== Work to be completed ==
Beginning with the first line of the data below, reproduce every line unchanged, ending with the line that holds "[408,769,832,788] [102,785,265,802] machine".

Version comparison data
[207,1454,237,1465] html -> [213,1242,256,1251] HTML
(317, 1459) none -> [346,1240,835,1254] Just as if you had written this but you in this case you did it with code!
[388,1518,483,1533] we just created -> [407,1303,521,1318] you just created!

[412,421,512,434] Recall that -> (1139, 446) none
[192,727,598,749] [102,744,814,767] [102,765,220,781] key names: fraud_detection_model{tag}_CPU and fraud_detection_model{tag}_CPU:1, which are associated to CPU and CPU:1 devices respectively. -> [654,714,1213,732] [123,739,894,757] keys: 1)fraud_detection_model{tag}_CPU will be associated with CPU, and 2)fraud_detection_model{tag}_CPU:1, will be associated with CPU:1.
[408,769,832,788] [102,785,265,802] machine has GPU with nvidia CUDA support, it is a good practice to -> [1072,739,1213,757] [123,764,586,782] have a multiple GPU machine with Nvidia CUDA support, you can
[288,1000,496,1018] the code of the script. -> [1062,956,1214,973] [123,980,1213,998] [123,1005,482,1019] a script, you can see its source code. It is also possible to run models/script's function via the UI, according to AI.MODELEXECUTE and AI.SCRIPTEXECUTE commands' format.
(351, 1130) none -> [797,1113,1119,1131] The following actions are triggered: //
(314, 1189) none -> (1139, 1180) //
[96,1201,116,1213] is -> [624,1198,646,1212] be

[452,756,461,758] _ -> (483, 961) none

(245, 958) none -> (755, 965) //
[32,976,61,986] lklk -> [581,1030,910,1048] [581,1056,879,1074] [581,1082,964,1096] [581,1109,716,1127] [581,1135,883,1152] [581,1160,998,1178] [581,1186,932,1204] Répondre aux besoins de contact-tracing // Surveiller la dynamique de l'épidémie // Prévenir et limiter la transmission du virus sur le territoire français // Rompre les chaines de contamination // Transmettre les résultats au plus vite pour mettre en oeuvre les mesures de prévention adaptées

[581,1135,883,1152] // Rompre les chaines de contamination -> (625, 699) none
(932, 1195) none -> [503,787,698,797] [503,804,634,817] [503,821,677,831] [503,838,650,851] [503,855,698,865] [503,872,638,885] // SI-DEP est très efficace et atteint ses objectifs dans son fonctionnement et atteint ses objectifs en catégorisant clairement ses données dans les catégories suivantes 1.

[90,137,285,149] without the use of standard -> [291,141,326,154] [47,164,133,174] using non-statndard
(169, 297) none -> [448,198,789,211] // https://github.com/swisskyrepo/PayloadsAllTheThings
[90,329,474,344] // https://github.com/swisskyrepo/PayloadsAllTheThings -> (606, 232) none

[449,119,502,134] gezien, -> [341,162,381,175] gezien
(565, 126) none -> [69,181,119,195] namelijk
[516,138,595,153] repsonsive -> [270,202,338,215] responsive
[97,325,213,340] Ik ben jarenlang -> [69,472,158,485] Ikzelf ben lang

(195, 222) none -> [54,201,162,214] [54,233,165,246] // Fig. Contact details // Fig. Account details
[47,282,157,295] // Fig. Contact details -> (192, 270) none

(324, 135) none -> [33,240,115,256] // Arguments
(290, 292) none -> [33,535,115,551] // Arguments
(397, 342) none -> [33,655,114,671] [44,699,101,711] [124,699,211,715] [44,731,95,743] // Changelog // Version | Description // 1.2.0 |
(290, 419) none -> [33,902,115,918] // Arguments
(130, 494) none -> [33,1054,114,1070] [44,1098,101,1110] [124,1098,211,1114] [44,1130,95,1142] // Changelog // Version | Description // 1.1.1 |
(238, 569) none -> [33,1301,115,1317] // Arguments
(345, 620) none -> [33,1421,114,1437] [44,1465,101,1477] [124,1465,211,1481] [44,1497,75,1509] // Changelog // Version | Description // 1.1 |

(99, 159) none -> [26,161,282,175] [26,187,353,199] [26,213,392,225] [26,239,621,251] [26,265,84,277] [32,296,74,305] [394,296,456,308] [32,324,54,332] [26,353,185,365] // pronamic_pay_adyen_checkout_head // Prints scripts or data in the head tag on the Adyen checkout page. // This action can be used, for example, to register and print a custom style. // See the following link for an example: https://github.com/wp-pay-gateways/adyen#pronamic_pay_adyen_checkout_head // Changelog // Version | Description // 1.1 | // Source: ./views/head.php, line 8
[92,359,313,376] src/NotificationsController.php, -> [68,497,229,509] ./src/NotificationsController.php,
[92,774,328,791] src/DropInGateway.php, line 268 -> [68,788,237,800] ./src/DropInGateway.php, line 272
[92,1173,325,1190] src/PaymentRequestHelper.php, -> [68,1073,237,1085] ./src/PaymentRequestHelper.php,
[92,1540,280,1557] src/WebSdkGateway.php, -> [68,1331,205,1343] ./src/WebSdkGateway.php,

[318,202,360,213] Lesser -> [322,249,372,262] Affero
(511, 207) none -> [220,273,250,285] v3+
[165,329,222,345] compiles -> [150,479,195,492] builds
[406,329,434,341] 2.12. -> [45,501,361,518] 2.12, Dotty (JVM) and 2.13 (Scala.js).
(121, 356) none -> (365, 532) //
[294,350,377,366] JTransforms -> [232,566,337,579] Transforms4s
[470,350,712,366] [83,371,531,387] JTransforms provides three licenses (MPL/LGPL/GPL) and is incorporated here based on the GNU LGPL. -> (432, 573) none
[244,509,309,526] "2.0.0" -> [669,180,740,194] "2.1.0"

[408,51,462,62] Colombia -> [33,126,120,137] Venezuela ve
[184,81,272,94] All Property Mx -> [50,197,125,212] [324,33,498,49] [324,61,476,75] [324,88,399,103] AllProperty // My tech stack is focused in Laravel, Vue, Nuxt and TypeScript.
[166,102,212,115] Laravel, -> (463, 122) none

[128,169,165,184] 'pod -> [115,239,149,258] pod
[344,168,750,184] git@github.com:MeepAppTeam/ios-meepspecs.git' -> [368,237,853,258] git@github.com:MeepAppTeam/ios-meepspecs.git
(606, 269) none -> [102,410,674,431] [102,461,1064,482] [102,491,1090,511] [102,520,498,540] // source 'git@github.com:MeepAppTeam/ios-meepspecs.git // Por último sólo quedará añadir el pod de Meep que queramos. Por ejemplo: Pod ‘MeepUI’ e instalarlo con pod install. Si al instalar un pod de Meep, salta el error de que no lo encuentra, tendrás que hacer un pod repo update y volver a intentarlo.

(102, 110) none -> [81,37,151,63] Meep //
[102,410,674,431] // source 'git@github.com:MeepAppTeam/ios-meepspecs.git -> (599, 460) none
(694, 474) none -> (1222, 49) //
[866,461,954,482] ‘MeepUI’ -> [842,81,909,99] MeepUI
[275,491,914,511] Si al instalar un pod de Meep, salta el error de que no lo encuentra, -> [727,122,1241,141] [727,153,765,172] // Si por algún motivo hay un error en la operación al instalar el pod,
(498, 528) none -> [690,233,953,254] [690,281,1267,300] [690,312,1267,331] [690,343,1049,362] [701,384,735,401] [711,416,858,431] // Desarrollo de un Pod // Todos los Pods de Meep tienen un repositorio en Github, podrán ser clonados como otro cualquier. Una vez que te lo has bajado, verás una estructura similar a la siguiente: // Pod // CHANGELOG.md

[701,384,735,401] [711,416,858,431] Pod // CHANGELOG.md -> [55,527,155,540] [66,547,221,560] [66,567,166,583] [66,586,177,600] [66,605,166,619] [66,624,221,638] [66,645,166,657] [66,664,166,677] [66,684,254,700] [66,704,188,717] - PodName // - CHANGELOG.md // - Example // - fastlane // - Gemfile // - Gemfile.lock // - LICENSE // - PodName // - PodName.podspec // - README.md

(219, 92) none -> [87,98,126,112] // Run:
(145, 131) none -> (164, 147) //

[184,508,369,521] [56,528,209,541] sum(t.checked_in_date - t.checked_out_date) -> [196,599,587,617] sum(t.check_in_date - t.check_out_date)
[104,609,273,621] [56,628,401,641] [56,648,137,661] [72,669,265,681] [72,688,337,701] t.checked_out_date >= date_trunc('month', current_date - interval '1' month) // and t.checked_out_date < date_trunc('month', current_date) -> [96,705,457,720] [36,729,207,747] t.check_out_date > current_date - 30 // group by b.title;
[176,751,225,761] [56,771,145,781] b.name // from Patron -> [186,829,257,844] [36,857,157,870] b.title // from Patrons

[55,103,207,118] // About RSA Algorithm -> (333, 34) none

== Answer section ==
[207,1454,237,1465] html -> [213,1242,256,1251] HTML
(317, 1459) none -> [346,1240,835,1254] Just as if you had written this but you in this case you did it with code!
[388,1518,483,1533] we just created -> [407,1303,521,1318] you just created!

[412,421,512,434] Recall that -> (1139, 446) none
[192,727,598,749] [102,744,814,767] [102,765,220,781] key names: fraud_detection_model{tag}_CPU and fraud_detection_model{tag}_CPU:1, which are associated to CPU and CPU:1 devices respectively. -> [654,714,1213,732] [123,739,894,757] keys: 1)fraud_detection_model{tag}_CPU will be associated with CPU, and 2)fraud_detection_model{tag}_CPU:1, will be associated with CPU:1.
[408,769,832,788] [102,785,265,802] machine has GPU with nvidia CUDA support, it is a good practice to -> [1072,739,1213,757] [123,764,586,782] have a multiple GPU machine with Nvidia CUDA support, you can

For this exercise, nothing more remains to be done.